*What needs to be done*: Set the material down again exactly, line by line, skipping each picture.

*Listed records*:
—————

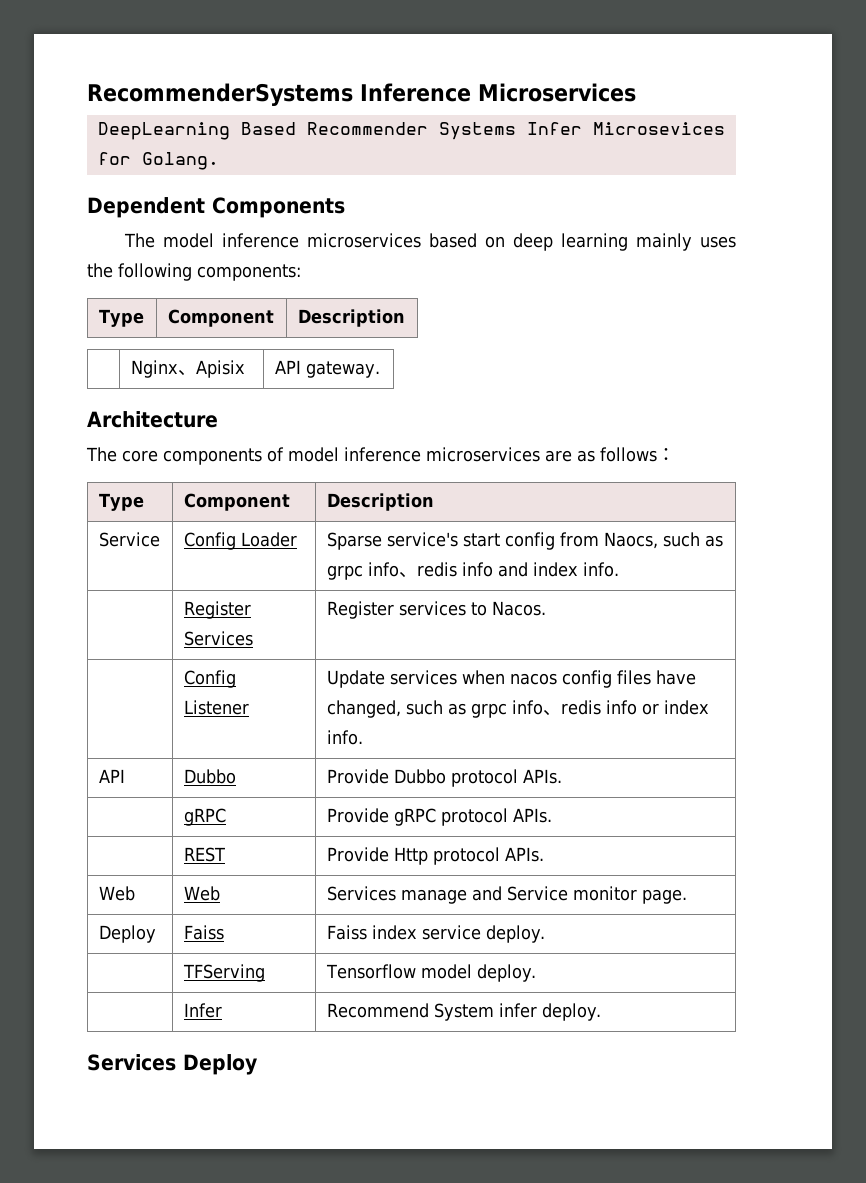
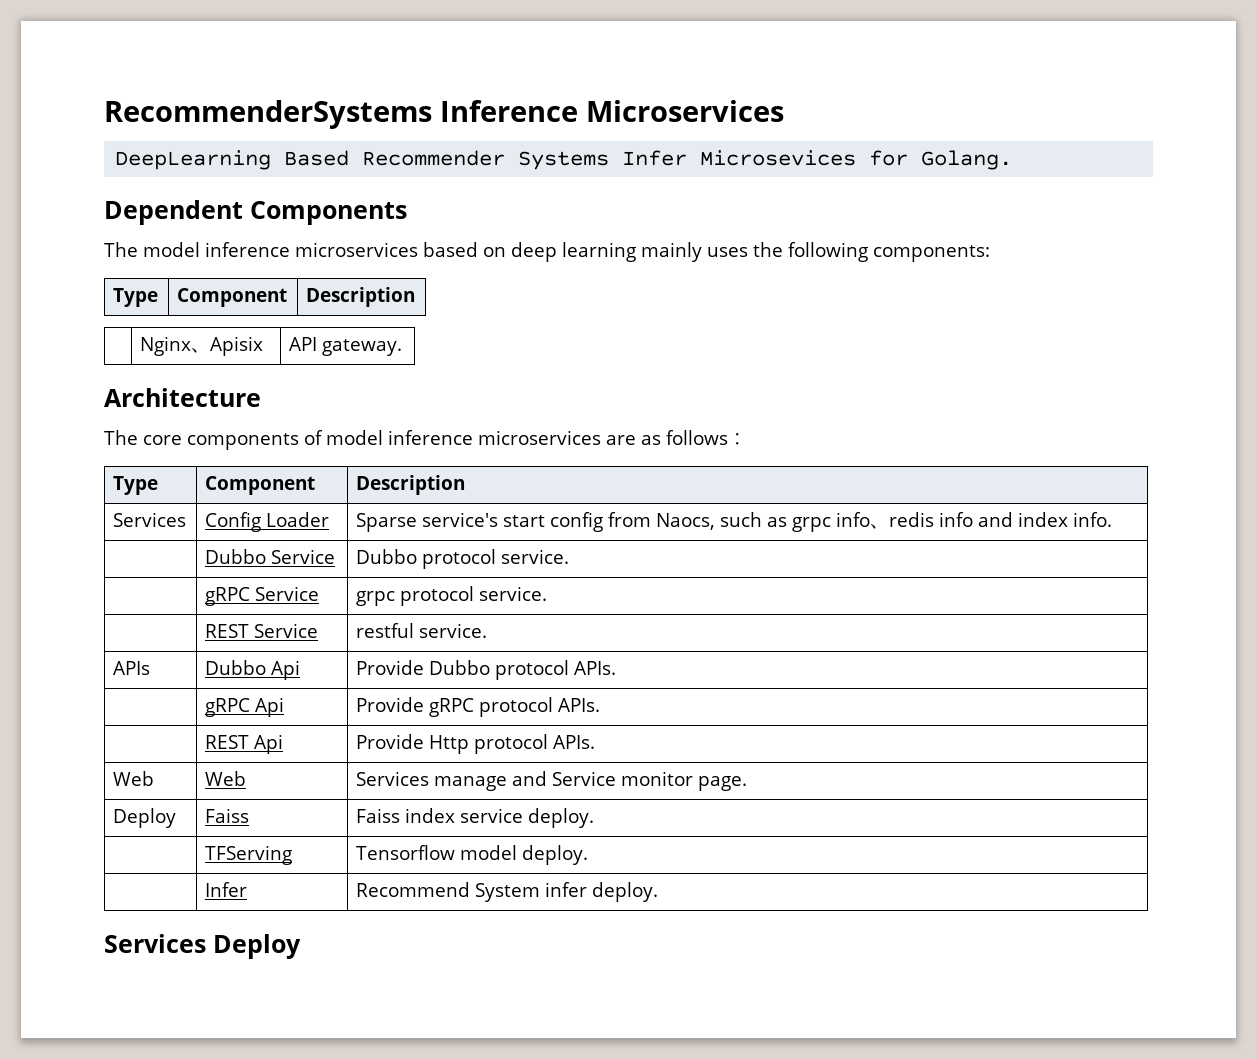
- Service | Config Loader | Sparse service's start config from Naocs, such as grpc info、redis info and index info.
+ Services | Config Loader | Sparse service's start config from Naocs, such as grpc info、redis info and index info.
- | Register Services | Register services to Nacos.
- | Config Listener | Update services when nacos config files have changed, such as grpc info、redis info or index info.
- API | Dubbo | Provide Dubbo protocol APIs.
+ | Dubbo Service | Dubbo protocol service.
+ | gRPC Service | grpc protocol service.
+ | REST Service | restful service.
+ APIs | Dubbo Api | Provide Dubbo protocol APIs.
- | gRPC | Provide gRPC protocol APIs.
+ | gRPC Api | Provide gRPC protocol APIs.
- | REST | Provide Http protocol APIs.
+ | REST Api | Provide Http protocol APIs.

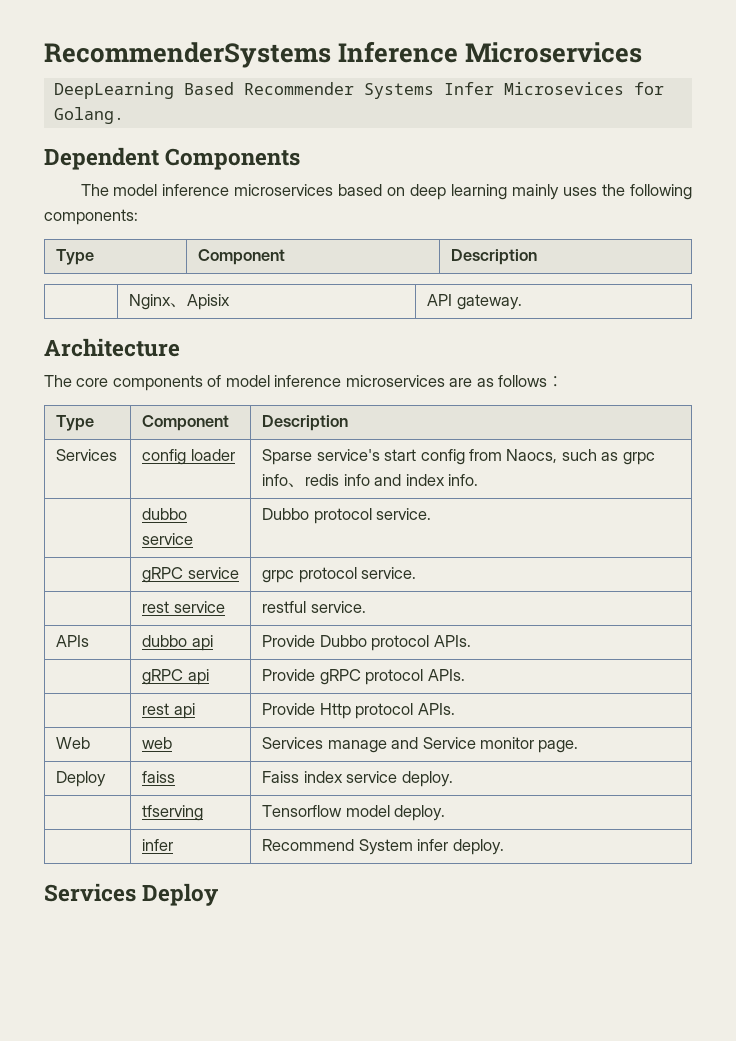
- Services | Config Loader | Sparse service's start config from Naocs, such as grpc info、redis info and index info.
+ Services | config loader | Sparse service's start config from Naocs, such as grpc info、redis info and index info.
- | Dubbo Service | Dubbo protocol service.
+ | dubbo service | Dubbo protocol service.
- | gRPC Service | grpc protocol service.
+ | gRPC service | grpc protocol service.
- | REST Service | restful service.
+ | rest service | restful service.
- APIs | Dubbo Api | Provide Dubbo protocol APIs.
+ APIs | dubbo api | Provide Dubbo protocol APIs.
- | gRPC Api | Provide gRPC protocol APIs.
+ | gRPC api | Provide gRPC protocol APIs.
- | REST Api | Provide Http protocol APIs.
+ | rest api | Provide Http protocol APIs.
- Web | Web | Services manage and Service monitor page.
+ Web | web | Services manage and Service monitor page.
- Deploy | Faiss | Faiss index service deploy.
+ Deploy | faiss | Faiss index service deploy.
- | TFServing | Tensorflow model deploy.
+ | tfserving | Tensorflow model deploy.
- | Infer | Recommend System infer deploy.
+ | infer | Recommend System infer deploy.

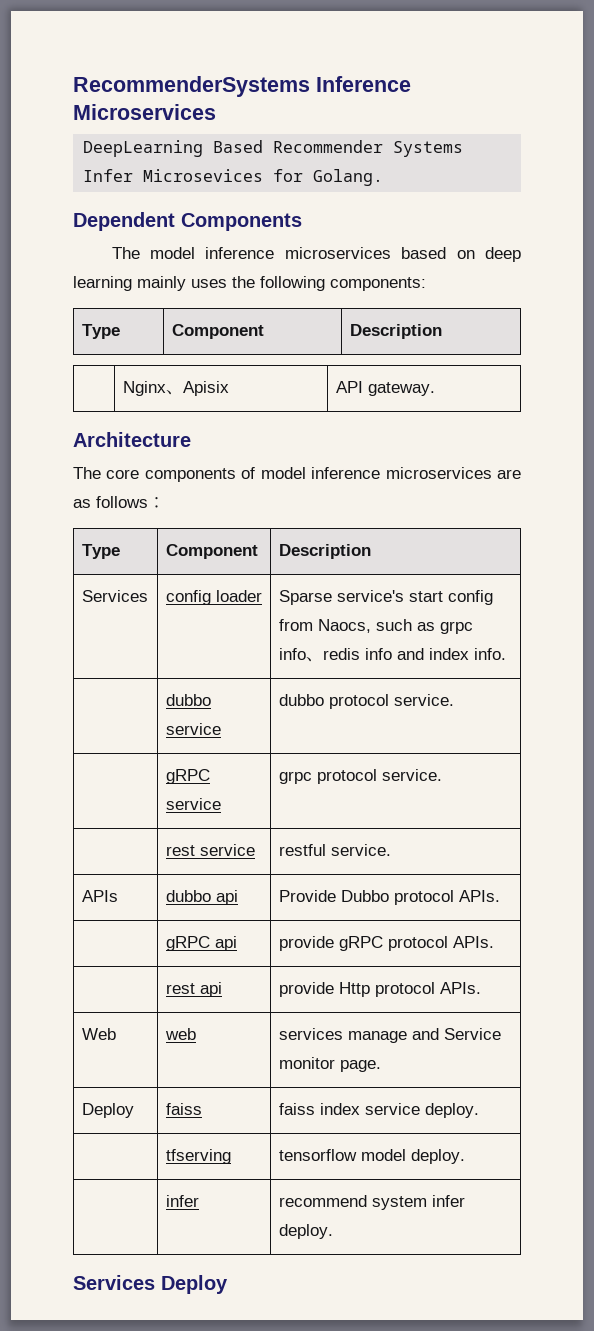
- | dubbo service | Dubbo protocol service.
+ | dubbo service | dubbo protocol service.
- | gRPC api | Provide gRPC protocol APIs.
+ | gRPC api | provide gRPC protocol APIs.
- | rest api | Provide Http protocol APIs.
+ | rest api | provide Http protocol APIs.
- Web | web | Services manage and Service monitor page.
+ Web | web | services manage and Service monitor page.
- Deploy | faiss | Faiss index service deploy.
+ Deploy | faiss | faiss index service deploy.
- | tfserving | Tensorflow model deploy.
+ | tfserving | tensorflow model deploy.
- | infer | Recommend System infer deploy.
+ | infer | recommend system infer deploy.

—————

*Your response*:
- Service | Config Loader | Sparse service's start config from Naocs, such as grpc info、redis info and index info.
+ Services | Config Loader | Sparse service's start config from Naocs, such as grpc info、redis info and index info.
- | Register Services | Register services to Nacos.
- | Config Listener | Update services when nacos config files have changed, such as grpc info、redis info or index info.
- API | Dubbo | Provide Dubbo protocol APIs.
+ | Dubbo Service | Dubbo protocol service.
+ | gRPC Service | grpc protocol service.
+ | REST Service | restful service.
+ APIs | Dubbo Api | Provide Dubbo protocol APIs.
- | gRPC | Provide gRPC protocol APIs.
+ | gRPC Api | Provide gRPC protocol APIs.
- | REST | Provide Http protocol APIs.
+ | REST Api | Provide Http protocol APIs.

- Services | Config Loader | Sparse service's start config from Naocs, such as grpc info、redis info and index info.
+ Services | config loader | Sparse service's start config from Naocs, such as grpc info、redis info and index info.
- | Dubbo Service | Dubbo protocol service.
+ | dubbo service | Dubbo protocol service.
- | gRPC Service | grpc protocol service.
+ | gRPC service | grpc protocol service.
- | REST Service | restful service.
+ | rest service | restful service.
- APIs | Dubbo Api | Provide Dubbo protocol APIs.
+ APIs | dubbo api | Provide Dubbo protocol APIs.
- | gRPC Api | Provide gRPC protocol APIs.
+ | gRPC api | Provide gRPC protocol APIs.
- | REST Api | Provide Http protocol APIs.
+ | rest api | Provide Http protocol APIs.
- Web | Web | Services manage and Service monitor page.
+ Web | web | Services manage and Service monitor page.
- Deploy | Faiss | Faiss index service deploy.
+ Deploy | faiss | Faiss index service deploy.
- | TFServing | Tensorflow model deploy.
+ | tfserving | Tensorflow model deploy.
- | Infer | Recommend System infer deploy.
+ | infer | Recommend System infer deploy.

- | dubbo service | Dubbo protocol service.
+ | dubbo service | dubbo protocol service.
- | gRPC api | Provide gRPC protocol APIs.
+ | gRPC api | provide gRPC protocol APIs.
- | rest api | Provide Http protocol APIs.
+ | rest api | provide Http protocol APIs.
- Web | web | Services manage and Service monitor page.
+ Web | web | services manage and Service monitor page.
- Deploy | faiss | Faiss index service deploy.
+ Deploy | faiss | faiss index service deploy.
- | tfserving | Tensorflow model deploy.
+ | tfserving | tensorflow model deploy.
- | infer | Recommend System infer deploy.
+ | infer | recommend system infer deploy.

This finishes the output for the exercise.